AAC encoding background
AAC requires data beyond the source PCM audio samples in order to correctly encode and decode audio samples due to the nature of the encoding algorithm.
Overview
AAC requires data beyond the source PCM audio samples in order to correctly encode and decode audio samples due to the nature of the encoding algorithm. AAC encoding uses a transform over consecutive sets of 2048 audio samples, applied every 1024 audio samples (overlapped). For correct audio to be decoded, both transforms for any period of 1024 audio samples are needed. For this reason, encoders add at least 1024 samples of silence before the first ‘true’ audio sample, and often add more. This is called variously “priming”, “priming samples”, or “encoder delay”. A couple of definitions for use in this discussion:
Encoder delay is the delay incurred during encoding to produce properly formed, encoded audio packets. It typically refers to the number of silent media samples (priming samples) added to the front of an AAC encoded bitstream.
Decoder delay is the number of “pre-roll” audio samples required to reproduce an encoded source audio signal for a given time index. For AAC this number is typically 1024 and is algorithmically based. This is in contrast to encoder delay which is determined by the encoder and encoding configuration used. However, decoder delay establishes the minimum encoder delay possible (that is, 1024 for AAC).
The common practice is to propagate the encoder delay in the AAC bitstream. When these audio packets are then decoded back to the PCM domain, the source waveform represented will be offset in its entirety by this encoder delay amount. Since encoded audio packets hold a fixed number of audio samples (for instance, 1024 samples) additional trailing or ‘remainder’ silent samples following the last source sample are required so as to pad the final audio packet to the required length.

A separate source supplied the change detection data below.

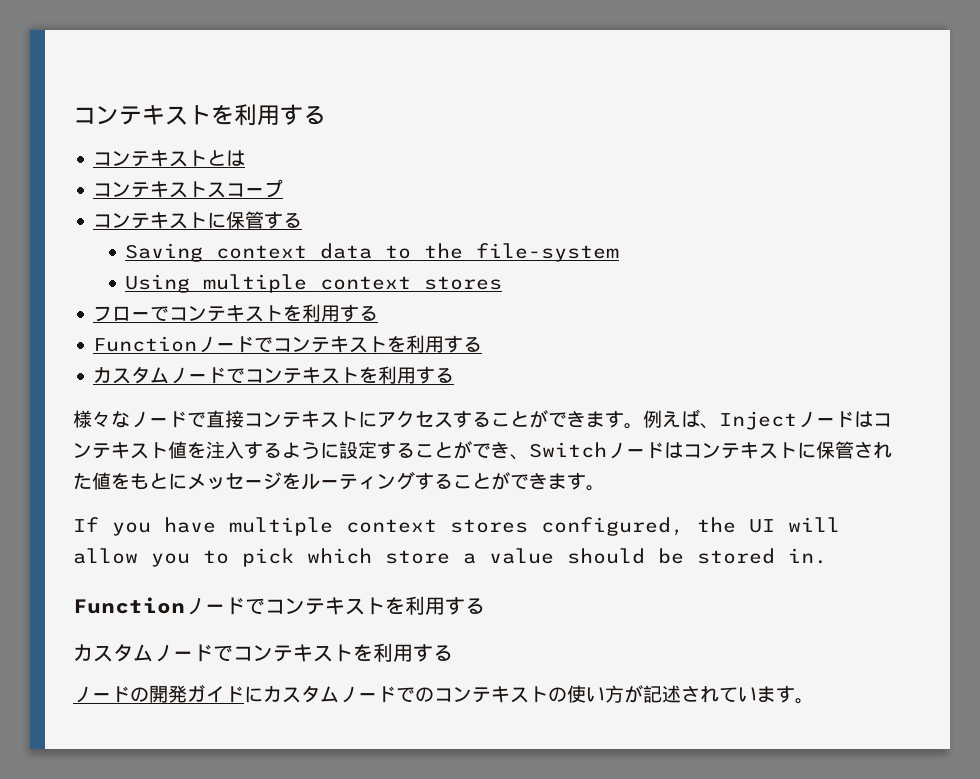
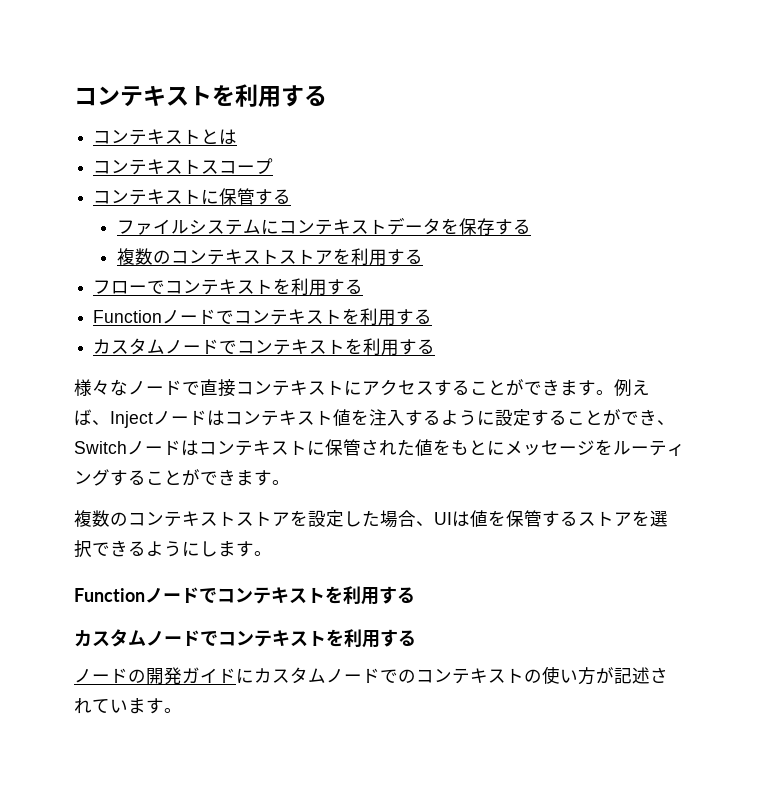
- Saving context data to the file-system
- Using multiple context stores
+ ファイルシステムにコンテキストデータを保存する
+ 複数のコンテキストストアを利用する
- If you have multiple context stores configured, the UI will allow you to pick which store a value should be stored in.
+ 複数のコンテキストストアを設定した場合、UIは値を保管するストアを選択できるようにします。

The following figure gives an example of a typical encoded AAC audio bitstream. The upper portion of the illustration represents the AAC encoded domain with equal-sized AAC packets, the lower portion represents the PCM sample domain:
[Image]
The source audio to be encoded, shown as the red waveform, is 5389 samples long. You can see how it is represented with the blue priming and remainder samples against the fixed size access units – AAC packets – drawn above it.
This data will be represented in 8 AAC packets, where each packet represents 1024 audio samples. The total duration represented by these 8 AAC packets is 8192 audio samples (note that this is longer than the duration of the source audio).
The result breaks down into the following values:
2112 priming samples at the start—Required to correctly encode the start of the audio.
5389 samples of actual audio.
691 remainder samples—Required to pad out to the AAC packet size.
Therefore, to correctly extract the original 5389 samples of source audio, the first 2112 samples of priming and the last 691 samples of the remainder must be removed.
8192 - 2112 - 691 = 5389 original source samples.